From the listing below, pull out the lines that hold "Hijab".

◆ ◆ ◆

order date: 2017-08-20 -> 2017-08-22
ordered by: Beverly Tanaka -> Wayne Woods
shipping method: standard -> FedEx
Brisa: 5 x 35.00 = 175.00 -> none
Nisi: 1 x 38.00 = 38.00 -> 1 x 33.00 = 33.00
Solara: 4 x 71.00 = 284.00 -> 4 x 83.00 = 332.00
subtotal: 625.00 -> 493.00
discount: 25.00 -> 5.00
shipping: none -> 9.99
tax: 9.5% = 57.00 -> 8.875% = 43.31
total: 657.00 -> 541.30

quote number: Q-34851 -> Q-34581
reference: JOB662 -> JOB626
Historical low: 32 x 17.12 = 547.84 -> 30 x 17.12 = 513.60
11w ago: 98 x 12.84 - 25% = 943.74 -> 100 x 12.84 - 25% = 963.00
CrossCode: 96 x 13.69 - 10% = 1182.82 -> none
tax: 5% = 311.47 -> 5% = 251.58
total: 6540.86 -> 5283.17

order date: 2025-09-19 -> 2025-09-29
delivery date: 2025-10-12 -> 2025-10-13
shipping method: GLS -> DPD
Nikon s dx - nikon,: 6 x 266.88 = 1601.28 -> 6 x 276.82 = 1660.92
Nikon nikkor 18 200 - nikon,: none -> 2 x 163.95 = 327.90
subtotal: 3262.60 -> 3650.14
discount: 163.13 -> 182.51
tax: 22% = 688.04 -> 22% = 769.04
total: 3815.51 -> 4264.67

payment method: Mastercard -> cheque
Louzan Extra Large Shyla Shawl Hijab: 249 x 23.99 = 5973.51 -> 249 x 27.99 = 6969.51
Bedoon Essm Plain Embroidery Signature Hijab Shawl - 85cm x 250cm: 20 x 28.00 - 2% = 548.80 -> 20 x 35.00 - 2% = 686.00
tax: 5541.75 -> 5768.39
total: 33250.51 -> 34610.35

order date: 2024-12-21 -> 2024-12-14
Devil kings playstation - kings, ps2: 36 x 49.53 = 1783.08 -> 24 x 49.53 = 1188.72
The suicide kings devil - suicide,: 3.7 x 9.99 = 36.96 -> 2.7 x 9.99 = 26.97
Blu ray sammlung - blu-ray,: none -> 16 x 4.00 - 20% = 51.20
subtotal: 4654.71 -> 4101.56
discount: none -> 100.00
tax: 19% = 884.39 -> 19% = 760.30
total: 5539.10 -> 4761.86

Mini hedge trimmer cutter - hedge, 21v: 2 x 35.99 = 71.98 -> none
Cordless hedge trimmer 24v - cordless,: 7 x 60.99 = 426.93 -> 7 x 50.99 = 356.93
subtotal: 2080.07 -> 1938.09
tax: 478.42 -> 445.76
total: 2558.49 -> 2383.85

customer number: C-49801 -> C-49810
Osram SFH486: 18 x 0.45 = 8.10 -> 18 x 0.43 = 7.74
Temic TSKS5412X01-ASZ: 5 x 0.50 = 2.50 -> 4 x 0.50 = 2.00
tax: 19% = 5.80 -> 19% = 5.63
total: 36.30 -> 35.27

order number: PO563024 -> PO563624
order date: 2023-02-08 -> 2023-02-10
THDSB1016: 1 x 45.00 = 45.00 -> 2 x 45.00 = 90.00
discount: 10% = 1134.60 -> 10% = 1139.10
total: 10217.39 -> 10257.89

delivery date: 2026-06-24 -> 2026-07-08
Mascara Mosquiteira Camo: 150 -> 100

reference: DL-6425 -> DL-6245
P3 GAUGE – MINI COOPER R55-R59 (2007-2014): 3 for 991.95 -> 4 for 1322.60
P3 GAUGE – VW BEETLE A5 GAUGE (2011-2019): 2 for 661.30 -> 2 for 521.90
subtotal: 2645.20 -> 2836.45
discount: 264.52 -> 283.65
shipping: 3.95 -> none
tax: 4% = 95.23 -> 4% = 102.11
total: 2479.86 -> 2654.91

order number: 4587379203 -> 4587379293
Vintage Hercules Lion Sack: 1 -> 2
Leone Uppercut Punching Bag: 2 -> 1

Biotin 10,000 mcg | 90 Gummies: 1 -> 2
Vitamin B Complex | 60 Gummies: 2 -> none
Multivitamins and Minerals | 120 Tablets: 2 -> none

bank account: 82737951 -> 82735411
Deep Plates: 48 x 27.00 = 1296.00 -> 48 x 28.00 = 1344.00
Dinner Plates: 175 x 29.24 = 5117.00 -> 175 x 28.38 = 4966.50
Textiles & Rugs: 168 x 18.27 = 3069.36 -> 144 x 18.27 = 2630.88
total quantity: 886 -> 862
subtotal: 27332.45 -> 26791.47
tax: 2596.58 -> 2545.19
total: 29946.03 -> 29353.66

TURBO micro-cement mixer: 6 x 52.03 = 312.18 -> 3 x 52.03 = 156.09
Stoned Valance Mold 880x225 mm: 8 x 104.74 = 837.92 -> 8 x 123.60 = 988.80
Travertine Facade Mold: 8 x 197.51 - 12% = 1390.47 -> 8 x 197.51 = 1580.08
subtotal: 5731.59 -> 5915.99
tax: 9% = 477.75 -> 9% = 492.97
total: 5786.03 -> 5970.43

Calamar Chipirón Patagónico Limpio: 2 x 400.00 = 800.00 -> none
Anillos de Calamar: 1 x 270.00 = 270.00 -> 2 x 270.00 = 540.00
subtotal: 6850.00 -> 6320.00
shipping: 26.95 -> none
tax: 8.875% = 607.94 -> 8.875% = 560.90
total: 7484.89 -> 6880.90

◆ ◆ ◆

# [ANSWER TO THIS PROBLEM]
Louzan Extra Large Shyla Shawl Hijab: 249 x 23.99 = 5973.51 -> 249 x 27.99 = 6969.51
Bedoon Essm Plain Embroidery Signature Hijab Shawl - 85cm x 250cm: 20 x 28.00 - 2% = 548.80 -> 20 x 35.00 - 2% = 686.00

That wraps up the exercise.